**WHAT THIS TASK INVOLVES**
Filter the records, keeping every line that has the string "ffffff".

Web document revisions
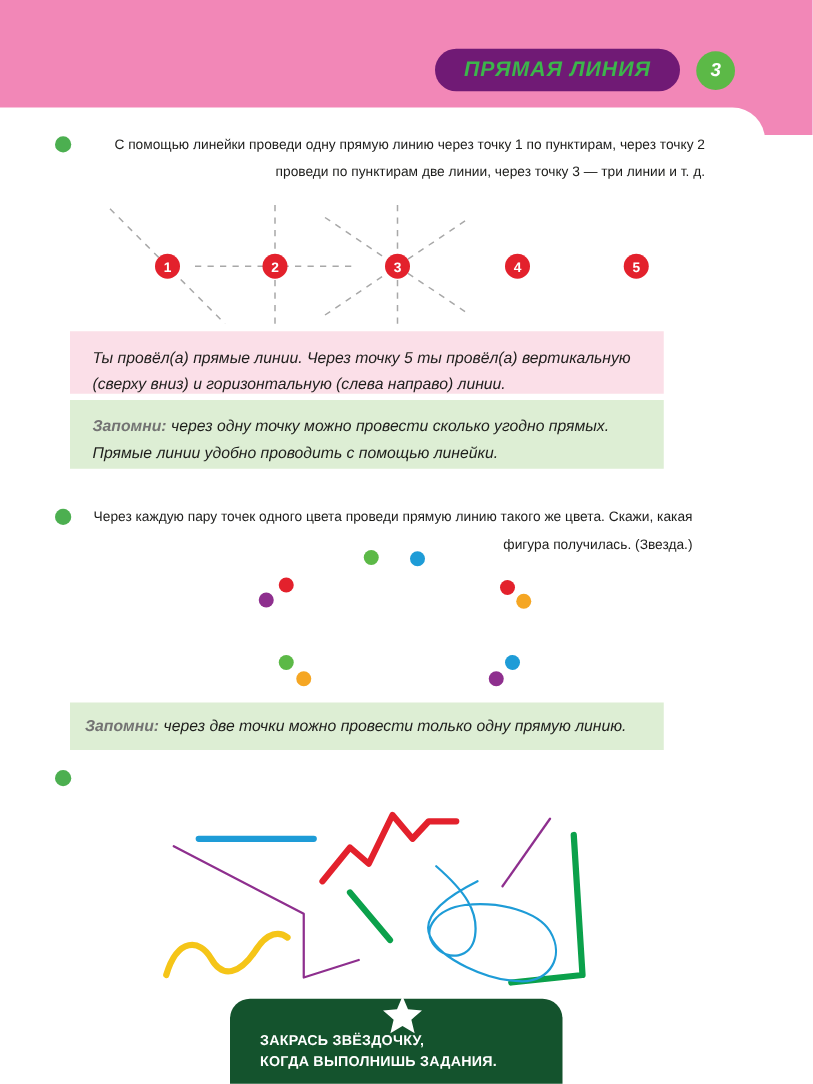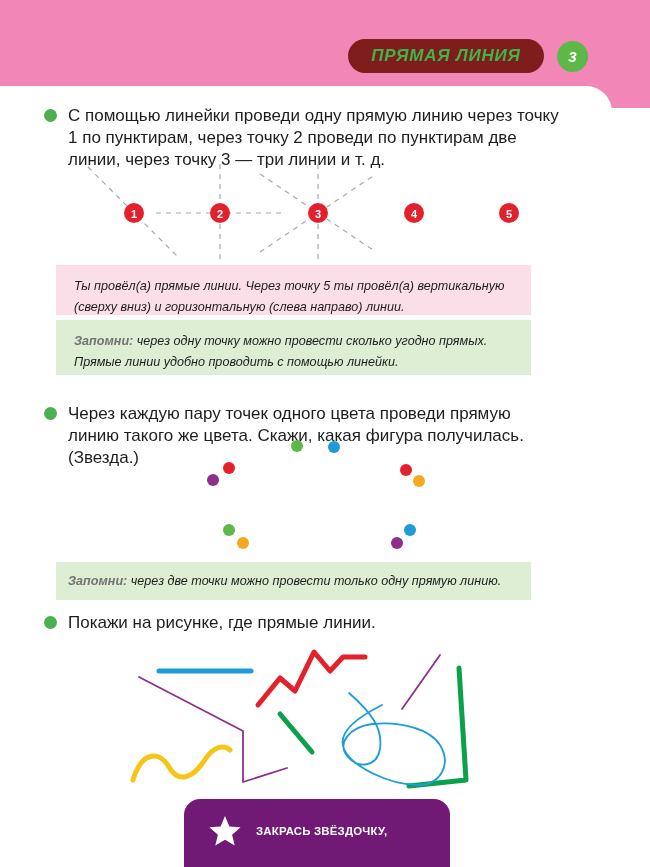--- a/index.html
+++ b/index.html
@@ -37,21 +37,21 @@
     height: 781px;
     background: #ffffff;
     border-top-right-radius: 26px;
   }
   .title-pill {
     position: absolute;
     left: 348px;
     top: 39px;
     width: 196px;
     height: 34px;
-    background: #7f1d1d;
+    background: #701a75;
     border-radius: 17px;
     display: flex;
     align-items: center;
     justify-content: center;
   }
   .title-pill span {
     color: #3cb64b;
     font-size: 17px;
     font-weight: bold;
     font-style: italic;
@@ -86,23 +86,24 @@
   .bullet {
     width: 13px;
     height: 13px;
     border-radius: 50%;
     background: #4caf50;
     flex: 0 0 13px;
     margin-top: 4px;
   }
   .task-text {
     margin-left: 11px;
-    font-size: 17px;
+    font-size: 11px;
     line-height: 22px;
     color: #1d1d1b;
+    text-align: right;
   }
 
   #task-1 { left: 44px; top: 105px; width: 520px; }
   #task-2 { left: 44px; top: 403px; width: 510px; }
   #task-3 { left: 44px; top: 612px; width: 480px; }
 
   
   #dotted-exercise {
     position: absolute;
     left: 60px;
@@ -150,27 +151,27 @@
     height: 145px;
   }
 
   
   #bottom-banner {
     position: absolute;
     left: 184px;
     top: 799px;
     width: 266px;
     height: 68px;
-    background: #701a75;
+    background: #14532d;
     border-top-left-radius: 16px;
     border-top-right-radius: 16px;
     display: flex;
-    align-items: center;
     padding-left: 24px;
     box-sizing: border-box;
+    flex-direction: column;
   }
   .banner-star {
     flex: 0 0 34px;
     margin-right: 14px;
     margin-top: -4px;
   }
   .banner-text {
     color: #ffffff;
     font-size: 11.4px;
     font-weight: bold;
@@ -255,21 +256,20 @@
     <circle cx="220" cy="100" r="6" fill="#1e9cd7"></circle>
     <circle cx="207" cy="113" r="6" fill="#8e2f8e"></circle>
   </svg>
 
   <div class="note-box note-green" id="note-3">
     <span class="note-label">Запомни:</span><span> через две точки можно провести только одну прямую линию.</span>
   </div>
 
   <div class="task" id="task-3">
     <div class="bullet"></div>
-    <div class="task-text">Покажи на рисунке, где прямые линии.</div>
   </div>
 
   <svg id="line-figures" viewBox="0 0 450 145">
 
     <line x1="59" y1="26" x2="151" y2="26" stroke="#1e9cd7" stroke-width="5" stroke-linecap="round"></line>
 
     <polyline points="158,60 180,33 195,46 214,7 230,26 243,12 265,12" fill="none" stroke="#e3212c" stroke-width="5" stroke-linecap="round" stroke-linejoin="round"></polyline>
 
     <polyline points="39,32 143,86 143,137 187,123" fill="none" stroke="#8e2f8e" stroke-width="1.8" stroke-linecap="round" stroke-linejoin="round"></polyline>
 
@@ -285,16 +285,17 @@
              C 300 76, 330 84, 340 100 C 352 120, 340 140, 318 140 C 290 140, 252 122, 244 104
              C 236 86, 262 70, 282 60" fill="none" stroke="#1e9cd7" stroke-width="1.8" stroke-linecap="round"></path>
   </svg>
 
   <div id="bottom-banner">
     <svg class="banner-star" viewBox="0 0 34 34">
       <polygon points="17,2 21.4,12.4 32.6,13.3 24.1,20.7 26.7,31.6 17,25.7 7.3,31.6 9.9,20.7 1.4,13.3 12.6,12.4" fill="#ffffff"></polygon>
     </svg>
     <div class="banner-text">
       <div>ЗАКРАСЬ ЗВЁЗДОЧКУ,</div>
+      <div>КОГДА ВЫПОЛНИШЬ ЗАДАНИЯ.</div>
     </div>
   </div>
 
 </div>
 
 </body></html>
...
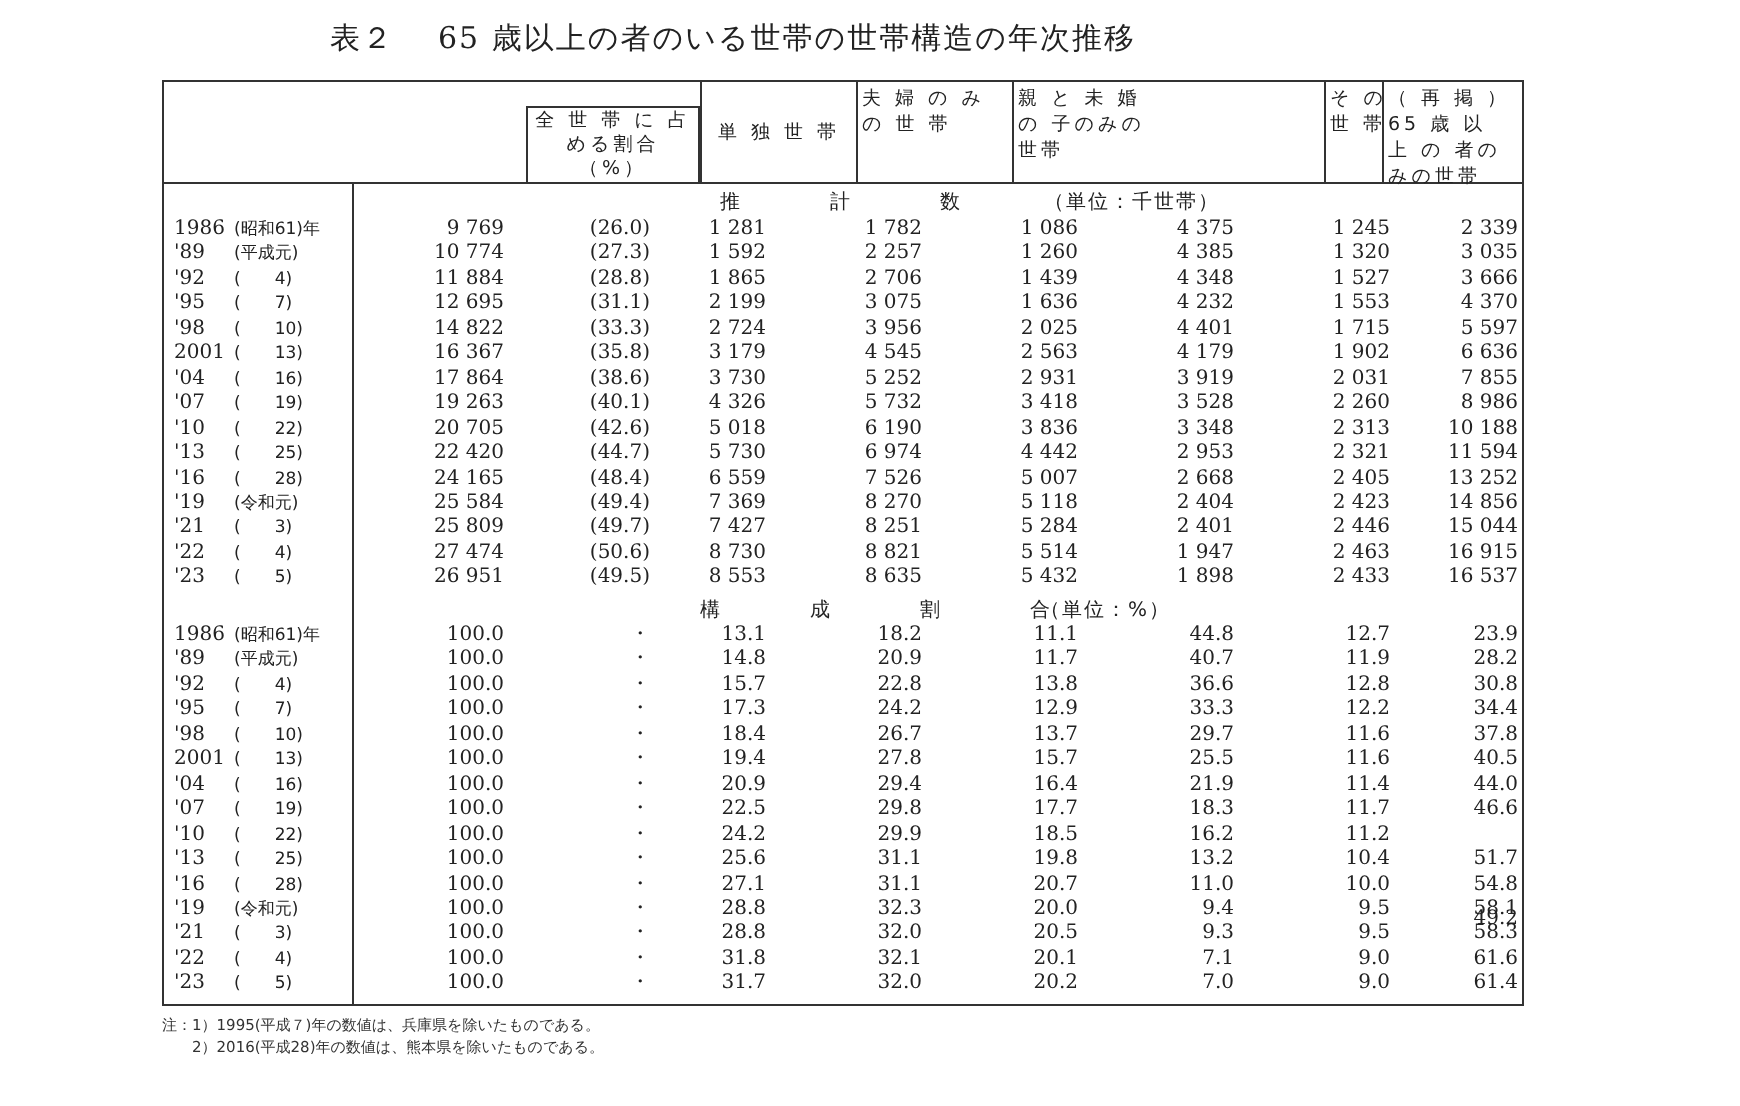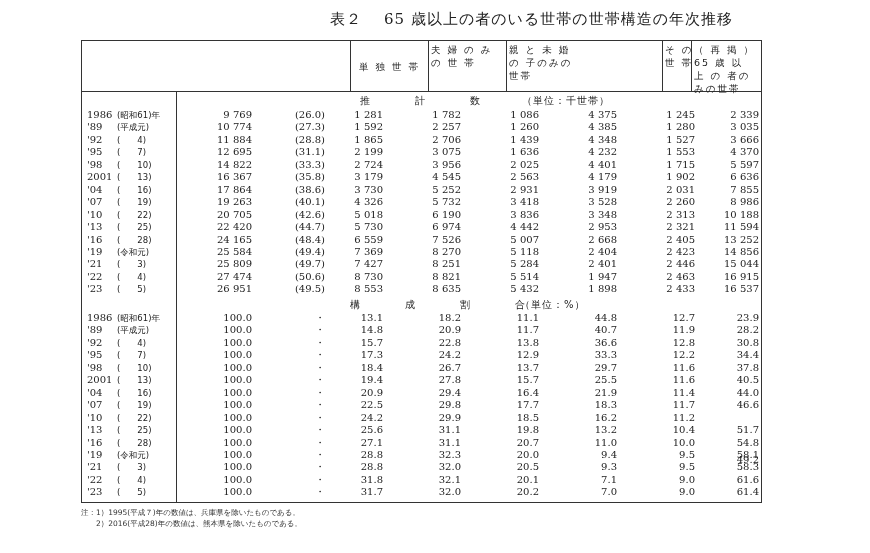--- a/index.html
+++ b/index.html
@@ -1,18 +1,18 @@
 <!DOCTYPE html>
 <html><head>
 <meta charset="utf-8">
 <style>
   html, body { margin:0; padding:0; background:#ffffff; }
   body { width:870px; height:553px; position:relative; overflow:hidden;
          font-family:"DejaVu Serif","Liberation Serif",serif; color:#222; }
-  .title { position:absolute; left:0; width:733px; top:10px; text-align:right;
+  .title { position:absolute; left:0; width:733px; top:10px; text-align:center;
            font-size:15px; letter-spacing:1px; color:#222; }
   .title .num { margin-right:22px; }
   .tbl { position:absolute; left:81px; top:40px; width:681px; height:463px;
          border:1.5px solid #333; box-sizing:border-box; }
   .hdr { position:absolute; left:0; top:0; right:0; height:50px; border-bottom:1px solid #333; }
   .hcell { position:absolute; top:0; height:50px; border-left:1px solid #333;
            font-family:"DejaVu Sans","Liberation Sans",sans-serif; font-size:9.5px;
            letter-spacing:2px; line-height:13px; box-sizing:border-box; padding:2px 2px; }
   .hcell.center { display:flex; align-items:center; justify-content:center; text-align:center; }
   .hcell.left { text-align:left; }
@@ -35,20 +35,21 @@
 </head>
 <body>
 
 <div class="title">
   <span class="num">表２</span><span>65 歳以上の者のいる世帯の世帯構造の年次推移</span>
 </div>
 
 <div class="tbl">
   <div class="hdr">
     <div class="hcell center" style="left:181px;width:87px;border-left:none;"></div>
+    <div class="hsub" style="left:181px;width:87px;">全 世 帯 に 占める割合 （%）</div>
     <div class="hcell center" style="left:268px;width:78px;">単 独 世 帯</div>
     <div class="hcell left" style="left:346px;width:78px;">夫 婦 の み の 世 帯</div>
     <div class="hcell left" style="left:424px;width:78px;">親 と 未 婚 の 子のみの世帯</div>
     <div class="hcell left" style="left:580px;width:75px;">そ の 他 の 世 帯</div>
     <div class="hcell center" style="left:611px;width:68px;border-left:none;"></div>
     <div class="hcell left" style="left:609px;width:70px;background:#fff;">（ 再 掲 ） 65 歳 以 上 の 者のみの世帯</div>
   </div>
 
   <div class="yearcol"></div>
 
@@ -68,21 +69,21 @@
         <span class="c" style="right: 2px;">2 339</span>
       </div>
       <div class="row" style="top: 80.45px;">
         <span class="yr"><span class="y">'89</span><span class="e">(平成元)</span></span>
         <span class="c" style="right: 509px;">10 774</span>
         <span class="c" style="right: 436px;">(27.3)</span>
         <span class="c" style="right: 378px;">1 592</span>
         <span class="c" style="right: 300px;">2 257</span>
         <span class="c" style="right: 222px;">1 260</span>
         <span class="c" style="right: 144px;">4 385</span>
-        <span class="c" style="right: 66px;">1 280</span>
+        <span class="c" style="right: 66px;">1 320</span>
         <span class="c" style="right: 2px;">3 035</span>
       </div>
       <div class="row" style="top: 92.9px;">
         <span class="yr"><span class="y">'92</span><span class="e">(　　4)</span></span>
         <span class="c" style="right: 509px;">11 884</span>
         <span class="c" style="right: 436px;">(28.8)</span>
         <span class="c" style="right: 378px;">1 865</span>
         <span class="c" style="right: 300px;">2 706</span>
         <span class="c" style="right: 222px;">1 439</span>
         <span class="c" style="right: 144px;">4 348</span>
==
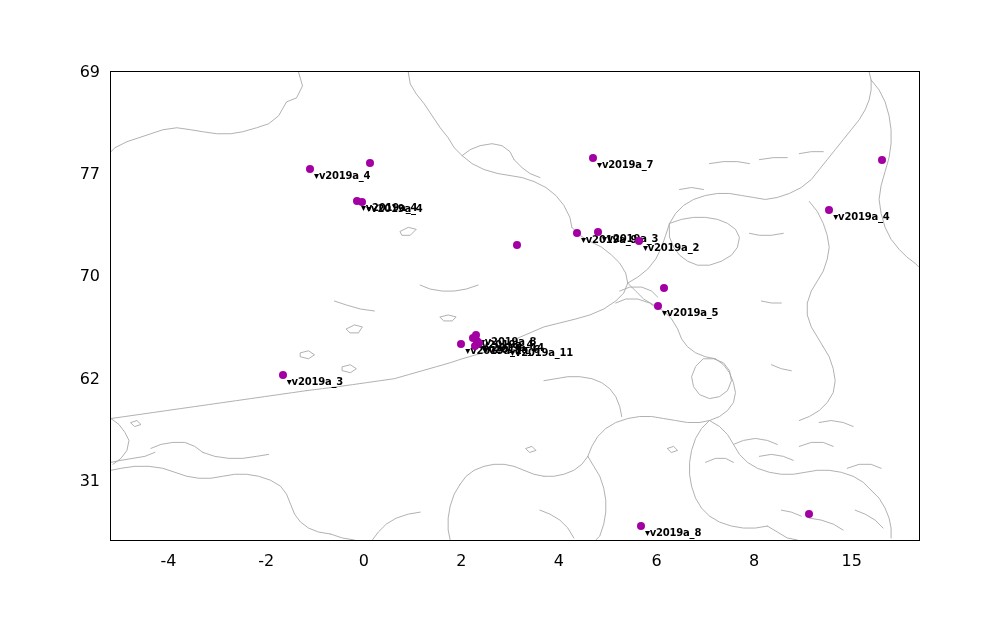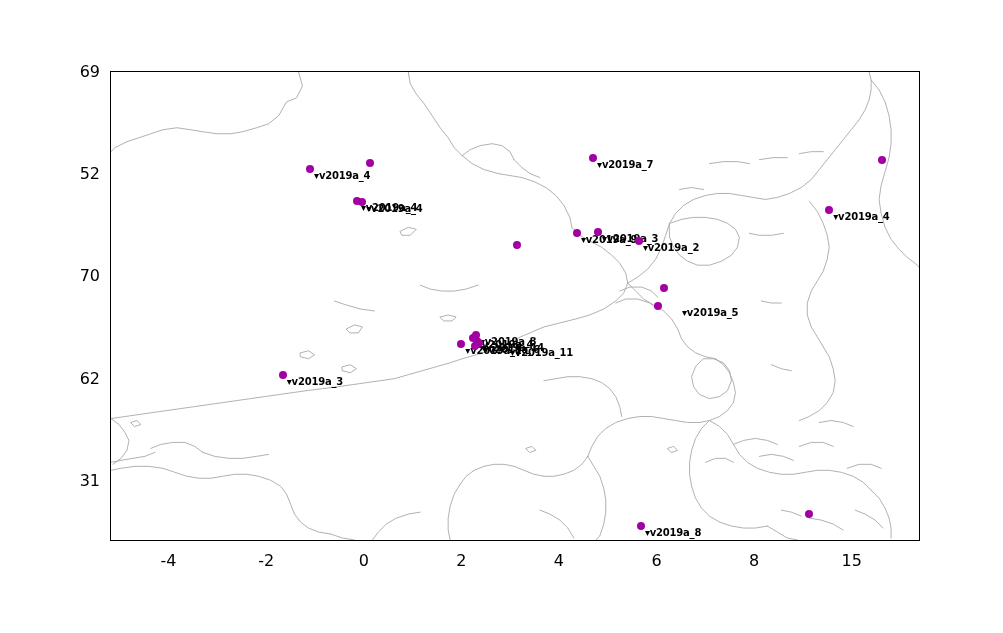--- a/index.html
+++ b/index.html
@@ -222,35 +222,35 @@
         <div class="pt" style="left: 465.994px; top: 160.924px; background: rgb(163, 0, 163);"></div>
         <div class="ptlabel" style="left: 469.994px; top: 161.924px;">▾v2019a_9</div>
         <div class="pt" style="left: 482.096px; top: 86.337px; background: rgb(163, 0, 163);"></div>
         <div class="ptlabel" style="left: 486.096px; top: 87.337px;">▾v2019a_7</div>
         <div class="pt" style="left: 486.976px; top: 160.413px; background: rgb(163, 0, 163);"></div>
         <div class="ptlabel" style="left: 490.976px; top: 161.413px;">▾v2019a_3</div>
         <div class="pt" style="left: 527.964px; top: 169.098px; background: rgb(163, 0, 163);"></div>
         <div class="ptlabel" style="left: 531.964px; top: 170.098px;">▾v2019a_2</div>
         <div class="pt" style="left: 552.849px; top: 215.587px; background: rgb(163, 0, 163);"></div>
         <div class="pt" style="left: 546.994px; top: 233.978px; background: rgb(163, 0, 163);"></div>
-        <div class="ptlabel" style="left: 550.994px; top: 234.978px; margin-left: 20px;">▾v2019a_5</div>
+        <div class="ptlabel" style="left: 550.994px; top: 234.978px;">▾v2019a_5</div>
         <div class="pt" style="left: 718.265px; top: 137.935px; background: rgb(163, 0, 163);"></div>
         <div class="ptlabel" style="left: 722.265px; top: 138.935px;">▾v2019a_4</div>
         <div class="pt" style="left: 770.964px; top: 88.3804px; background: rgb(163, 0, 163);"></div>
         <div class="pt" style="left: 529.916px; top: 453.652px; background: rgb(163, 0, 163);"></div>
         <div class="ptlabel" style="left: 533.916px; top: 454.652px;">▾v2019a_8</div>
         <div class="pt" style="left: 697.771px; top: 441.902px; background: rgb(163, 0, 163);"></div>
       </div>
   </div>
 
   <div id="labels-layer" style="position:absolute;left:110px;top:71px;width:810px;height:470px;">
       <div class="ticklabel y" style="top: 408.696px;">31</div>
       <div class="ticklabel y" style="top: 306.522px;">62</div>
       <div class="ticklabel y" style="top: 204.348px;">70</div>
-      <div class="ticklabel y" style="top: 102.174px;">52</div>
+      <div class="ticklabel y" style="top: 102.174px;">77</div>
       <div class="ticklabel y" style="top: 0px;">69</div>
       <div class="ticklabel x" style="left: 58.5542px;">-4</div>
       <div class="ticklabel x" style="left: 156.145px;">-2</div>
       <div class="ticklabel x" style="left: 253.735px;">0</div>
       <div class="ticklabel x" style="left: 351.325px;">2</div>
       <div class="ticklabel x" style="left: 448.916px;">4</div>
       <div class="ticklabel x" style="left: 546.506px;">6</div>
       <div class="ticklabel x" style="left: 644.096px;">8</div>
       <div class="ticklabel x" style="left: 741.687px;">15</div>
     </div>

**REPLY TO THE EXERCISE**
     background: #ffffff;
     color: #ffffff;
       <polygon points="17,2 21.4,12.4 32.6,13.3 24.1,20.7 26.7,31.6 17,25.7 7.3,31.6 9.9,20.7 1.4,13.3 12.6,12.4" fill="#ffffff"></polygon>
   html, body { margin:0; padding:0; background:#ffffff; }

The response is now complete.